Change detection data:
________
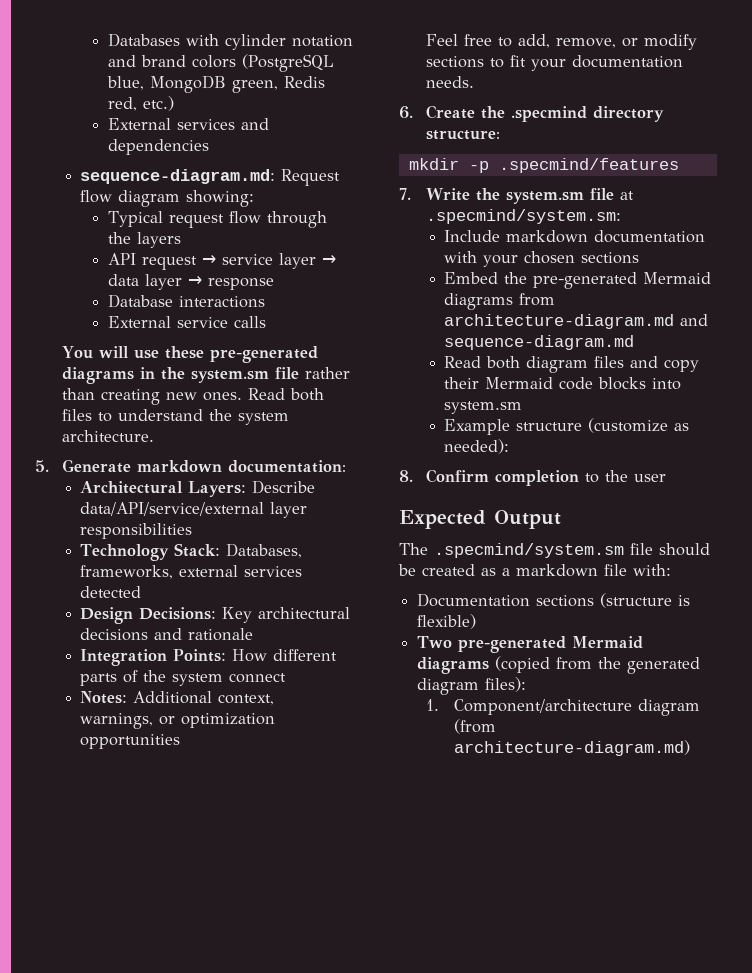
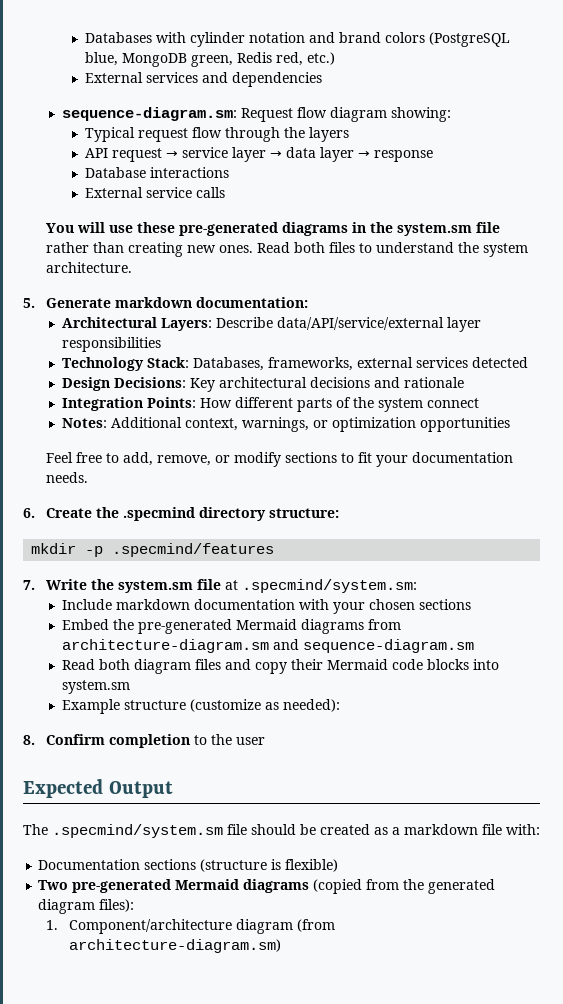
- sequence-diagram.md: Request flow diagram showing:
+ sequence-diagram.sm: Request flow diagram showing:
- Embed the pre-generated Mermaid diagrams from architecture-diagram.md and sequence-diagram.md
+ Embed the pre-generated Mermaid diagrams from architecture-diagram.sm and sequence-diagram.sm
- 1. Component/architecture diagram (from architecture-diagram.md)
+ 1. Component/architecture diagram (from architecture-diagram.sm)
________
§ **Action item**: In the entries above, find the line with "sequence-diagram.sm: Request flow" and the line with "- 1. Component/architecture", then restate word for word both of them and every line between, with nothing more.

§ **Reply to the task**:
+ sequence-diagram.sm: Request flow diagram showing:
- Embed the pre-generated Mermaid diagrams from architecture-diagram.md and sequence-diagram.md
+ Embed the pre-generated Mermaid diagrams from architecture-diagram.sm and sequence-diagram.sm
- 1. Component/architecture diagram (from architecture-diagram.md)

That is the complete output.